■ **EXERCISE AIM**:
Scan the entries that follow and copy out every line containing "correcta".

■ **RECORDS PROVIDED**:
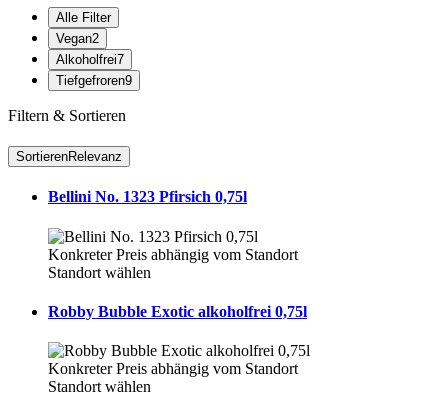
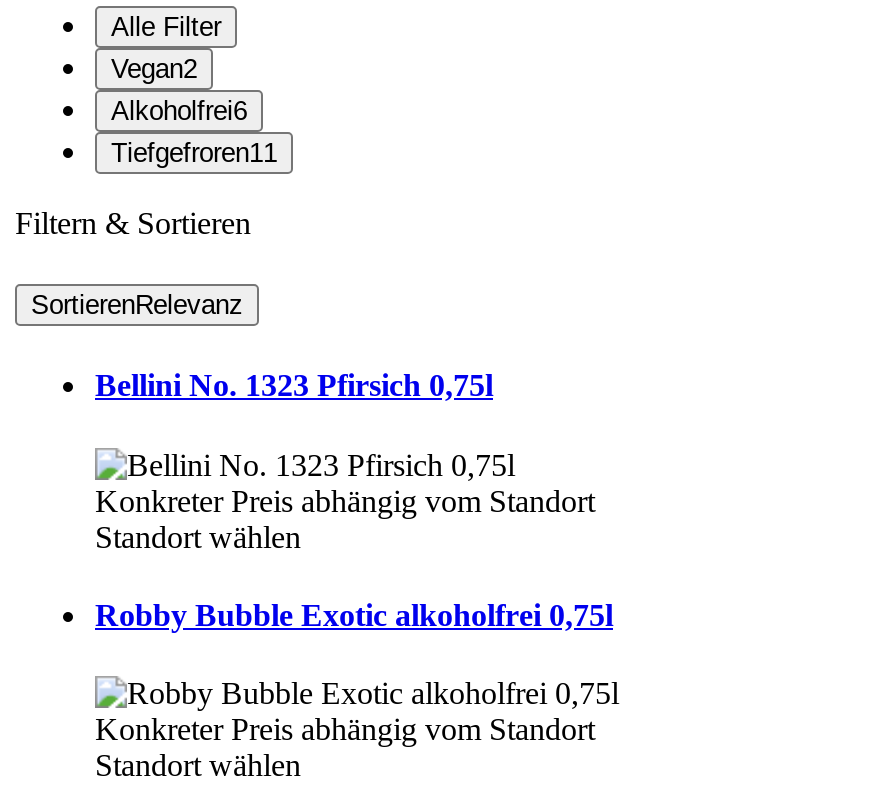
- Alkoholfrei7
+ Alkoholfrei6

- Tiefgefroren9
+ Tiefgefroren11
==
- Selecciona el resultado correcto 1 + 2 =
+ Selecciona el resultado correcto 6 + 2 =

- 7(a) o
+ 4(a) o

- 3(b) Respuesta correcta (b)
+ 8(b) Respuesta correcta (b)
...
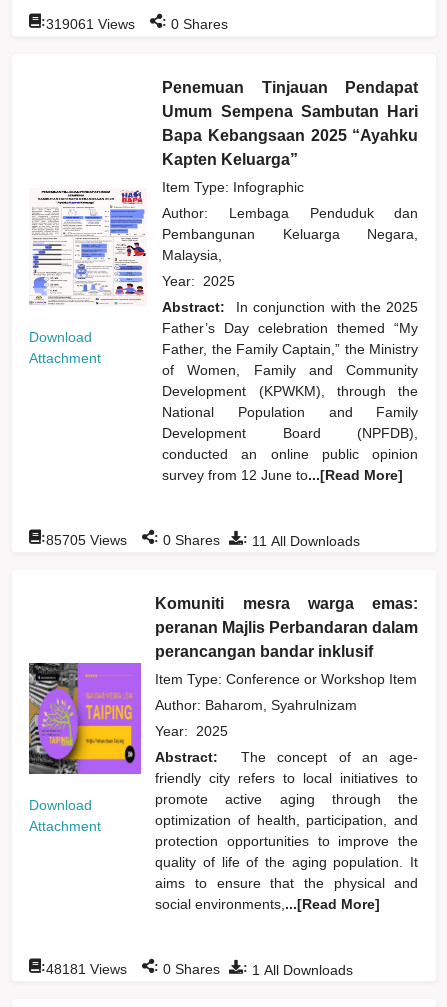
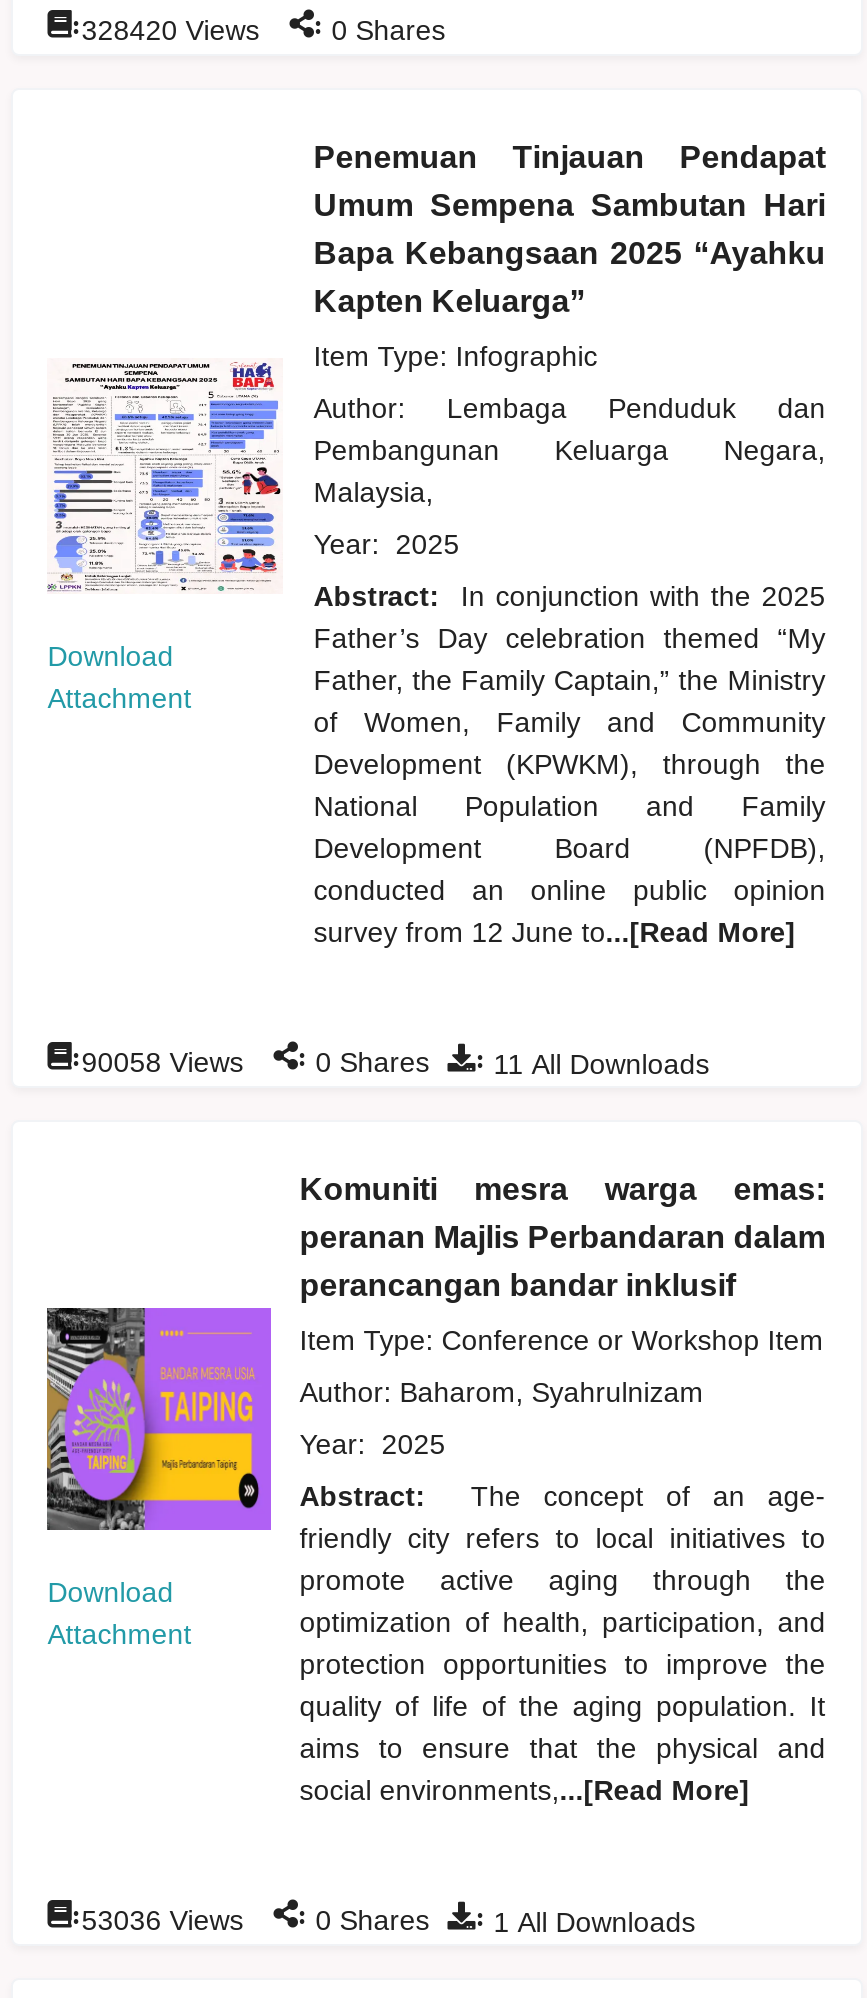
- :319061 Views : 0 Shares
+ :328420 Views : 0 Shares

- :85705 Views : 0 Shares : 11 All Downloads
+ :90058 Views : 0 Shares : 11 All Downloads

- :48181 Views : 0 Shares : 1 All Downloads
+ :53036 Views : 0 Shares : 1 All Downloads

■ **TASK RESULT**:
- 3(b) Respuesta correcta (b)
+ 8(b) Respuesta correcta (b)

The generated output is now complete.